Without this setting, history states will not be tracked anymore. This includes dynamic pageviews with facet selections. To track these, you can “manually” trigger a pageview by adding the following snippet to your site’s <head> section (which can be found in your theme’s header.php file), below your tag snippet:

<script> document.addEventListener('facetwp-loaded', function() { if (FWP.loaded) { gtag('event', 'page_view'); } }); </script>

This snippet uses the facetwp_loaded event, which fires after each facet interaction. Before sending the pageview, it checks for FWP.loaded which is only true after the initial page load (which will already be tracked by Google Analytics).

Disable tracking of facet pages

If you don’t want to track pageviews when selecting facets, navigate to Admin > Property > Data Streams, and then select your website’s Data Stream. Click on the cog icon in the bottom right of this setting, and under “Page views”, click “Show advanced settings”. Make sure that “Page changes based on browser history events” is disabled:

Disabling Google Analytics 4 'Advanced measurement' - 'Page changes based on browser history events' setting.
Disabling Google Analytics 4 ‘Advanced measurement > Page changes based on browser history events’ setting.

With this setting disabled, and no manual triggering of pageviews, both history states (using the browser’s back or forward buttons) and dynamic pageviews with facet selections will not be tracked anymore.

Note that a direct page (re)load of a URL with a facet selection in it will be tracked because it does not change the history state.

Verify pageview measuring

Google Analytics 4 DebugView.

If you want to verify that facet pages and/or history states (using the browser’s back or forward buttons) are measured properly, the best way to do so is by using Google Analytics’ “DebugView”. The DebugView feature can be found in your website’s Property menu, at the bottom.

DebugView lets you see live pageviews coming in (with a slight delay of ~20 seconds). For each pageview, you can see its parameters. The most useful one is page_location, which will show the full URL, including all URL parameters if the page has facet selections:

Verifying live pageviews with Google Analytics 4 DebugView.
Verifying live pageviews with Google Analytics 4 DebugView.

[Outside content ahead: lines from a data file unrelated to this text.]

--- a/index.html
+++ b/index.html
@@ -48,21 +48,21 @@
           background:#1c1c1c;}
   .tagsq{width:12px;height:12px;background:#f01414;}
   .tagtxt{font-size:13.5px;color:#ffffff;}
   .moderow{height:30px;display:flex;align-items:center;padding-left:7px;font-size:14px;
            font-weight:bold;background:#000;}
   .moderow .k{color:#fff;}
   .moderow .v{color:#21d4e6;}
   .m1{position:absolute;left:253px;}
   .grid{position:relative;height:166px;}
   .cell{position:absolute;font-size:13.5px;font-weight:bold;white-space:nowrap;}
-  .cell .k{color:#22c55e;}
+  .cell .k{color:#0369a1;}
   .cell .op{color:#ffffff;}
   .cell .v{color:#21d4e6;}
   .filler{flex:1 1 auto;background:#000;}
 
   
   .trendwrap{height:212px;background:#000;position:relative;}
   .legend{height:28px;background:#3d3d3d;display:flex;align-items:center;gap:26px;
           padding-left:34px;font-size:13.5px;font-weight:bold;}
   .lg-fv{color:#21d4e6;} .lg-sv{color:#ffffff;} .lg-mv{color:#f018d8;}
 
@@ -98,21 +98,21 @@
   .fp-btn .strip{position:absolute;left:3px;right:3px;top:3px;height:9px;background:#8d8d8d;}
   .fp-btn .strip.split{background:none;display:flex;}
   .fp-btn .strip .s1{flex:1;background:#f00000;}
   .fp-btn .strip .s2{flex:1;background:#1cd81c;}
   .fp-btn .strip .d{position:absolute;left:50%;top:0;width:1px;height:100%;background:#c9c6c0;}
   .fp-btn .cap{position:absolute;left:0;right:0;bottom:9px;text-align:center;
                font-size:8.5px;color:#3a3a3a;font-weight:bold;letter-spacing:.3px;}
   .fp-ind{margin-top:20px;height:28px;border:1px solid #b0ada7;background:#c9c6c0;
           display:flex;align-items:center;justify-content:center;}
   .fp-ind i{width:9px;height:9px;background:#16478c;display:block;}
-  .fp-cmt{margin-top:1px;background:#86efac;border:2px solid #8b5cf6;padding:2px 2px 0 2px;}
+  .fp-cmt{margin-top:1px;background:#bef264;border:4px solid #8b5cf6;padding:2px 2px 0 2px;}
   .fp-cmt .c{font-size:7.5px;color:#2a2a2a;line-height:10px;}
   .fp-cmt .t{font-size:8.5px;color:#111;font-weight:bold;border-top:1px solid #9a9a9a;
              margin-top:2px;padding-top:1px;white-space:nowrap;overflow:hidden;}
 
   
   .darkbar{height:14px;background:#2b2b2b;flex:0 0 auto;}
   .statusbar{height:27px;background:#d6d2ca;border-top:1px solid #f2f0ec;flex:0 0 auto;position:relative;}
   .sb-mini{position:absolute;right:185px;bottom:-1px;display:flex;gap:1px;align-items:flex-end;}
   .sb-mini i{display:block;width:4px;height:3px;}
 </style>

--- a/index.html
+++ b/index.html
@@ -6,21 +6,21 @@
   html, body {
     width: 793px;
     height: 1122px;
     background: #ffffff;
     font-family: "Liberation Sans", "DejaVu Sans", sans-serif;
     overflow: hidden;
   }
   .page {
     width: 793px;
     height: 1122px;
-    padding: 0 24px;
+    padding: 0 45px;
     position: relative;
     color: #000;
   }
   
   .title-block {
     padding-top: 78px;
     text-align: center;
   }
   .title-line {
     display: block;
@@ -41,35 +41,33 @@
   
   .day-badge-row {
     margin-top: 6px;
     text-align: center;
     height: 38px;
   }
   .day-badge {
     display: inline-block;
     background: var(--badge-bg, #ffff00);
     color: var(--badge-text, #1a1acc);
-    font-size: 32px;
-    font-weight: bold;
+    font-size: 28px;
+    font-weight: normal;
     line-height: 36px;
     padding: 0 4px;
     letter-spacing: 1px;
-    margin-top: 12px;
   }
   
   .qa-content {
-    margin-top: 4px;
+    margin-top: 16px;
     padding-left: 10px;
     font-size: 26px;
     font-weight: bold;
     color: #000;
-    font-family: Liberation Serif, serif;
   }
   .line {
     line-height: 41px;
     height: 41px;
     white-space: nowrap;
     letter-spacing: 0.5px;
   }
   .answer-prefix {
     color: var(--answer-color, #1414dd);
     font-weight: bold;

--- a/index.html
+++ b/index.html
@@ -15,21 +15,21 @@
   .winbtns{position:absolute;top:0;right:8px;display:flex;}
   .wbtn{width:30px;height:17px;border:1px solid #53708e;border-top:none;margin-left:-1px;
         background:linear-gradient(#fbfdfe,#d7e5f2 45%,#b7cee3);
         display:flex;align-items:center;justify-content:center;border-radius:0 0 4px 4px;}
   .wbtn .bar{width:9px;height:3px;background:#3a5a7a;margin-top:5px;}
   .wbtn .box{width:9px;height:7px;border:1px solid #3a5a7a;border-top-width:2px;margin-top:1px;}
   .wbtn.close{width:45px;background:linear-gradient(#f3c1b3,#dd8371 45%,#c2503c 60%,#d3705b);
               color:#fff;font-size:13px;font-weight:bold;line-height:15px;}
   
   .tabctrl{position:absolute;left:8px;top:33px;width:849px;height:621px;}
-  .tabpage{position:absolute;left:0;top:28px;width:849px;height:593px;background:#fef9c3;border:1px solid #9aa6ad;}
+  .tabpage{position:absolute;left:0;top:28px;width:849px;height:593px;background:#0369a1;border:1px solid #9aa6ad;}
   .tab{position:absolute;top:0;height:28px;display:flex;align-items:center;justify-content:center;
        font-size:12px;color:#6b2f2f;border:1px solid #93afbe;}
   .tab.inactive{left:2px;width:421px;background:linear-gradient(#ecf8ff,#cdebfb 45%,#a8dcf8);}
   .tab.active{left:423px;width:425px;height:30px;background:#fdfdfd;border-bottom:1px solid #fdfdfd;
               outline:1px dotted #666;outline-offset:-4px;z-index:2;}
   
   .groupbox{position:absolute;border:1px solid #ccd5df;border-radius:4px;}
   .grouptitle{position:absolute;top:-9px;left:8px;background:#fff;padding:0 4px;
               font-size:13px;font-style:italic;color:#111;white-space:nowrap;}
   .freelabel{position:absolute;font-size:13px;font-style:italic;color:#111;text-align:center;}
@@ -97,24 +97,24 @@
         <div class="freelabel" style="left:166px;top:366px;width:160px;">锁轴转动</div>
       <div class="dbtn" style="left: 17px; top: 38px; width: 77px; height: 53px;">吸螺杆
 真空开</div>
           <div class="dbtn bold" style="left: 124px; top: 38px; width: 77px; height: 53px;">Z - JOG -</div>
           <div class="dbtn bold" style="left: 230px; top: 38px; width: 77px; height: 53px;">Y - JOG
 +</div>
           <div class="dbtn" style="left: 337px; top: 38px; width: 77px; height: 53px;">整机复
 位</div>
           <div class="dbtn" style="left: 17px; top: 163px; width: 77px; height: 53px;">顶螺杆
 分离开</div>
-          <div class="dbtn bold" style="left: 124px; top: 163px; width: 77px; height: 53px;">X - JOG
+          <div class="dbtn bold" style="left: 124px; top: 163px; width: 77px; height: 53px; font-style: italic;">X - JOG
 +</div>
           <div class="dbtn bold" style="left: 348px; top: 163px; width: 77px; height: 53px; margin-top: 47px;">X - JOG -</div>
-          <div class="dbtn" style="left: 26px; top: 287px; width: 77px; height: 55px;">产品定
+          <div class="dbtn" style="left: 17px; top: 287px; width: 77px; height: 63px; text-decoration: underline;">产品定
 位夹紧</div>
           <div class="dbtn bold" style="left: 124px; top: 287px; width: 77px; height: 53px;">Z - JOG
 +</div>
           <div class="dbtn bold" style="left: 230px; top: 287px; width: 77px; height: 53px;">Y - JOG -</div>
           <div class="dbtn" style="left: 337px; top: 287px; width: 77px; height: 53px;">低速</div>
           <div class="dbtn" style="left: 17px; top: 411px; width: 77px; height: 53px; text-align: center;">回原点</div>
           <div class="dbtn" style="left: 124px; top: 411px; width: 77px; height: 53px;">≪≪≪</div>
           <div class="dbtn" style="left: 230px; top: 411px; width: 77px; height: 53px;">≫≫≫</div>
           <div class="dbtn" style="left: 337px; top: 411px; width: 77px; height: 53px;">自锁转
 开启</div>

To be able to use DebugView, you need to enable Google Analytic’s Debug Mode. This can be done in multiple ways, but the easiest is by temporarily setting it as a parameter in your Google tag snippet, as follows:

<!-- Google tag (gtag.js) --> <script async src="https://www.googletagmanager.com/gtag/js?id=G-XXXXXXXXXX"></script> <script> window.dataLayer = window.dataLayer || []; function gtag(){dataLayer.push(arguments);} gtag('js', new Date()); gtag('config', 'G-XXXXXXXXXX', { 'debug_mode':true }); </script>

If you are using the second method above, you’ll also need to add this to the second snippet that triggers dynamic pageviews:

<script> document.addEventListener('facetwp-loaded', function() { if (FWP.loaded) { gtag('event', 'page_view', { 'debug_mode':true }); } }); </script>

If you’re done verifying, make sure to disable Debug Mode again by removing the debug_mode parameter from the snippet(s). Note that setting the parameter to false does not disable it.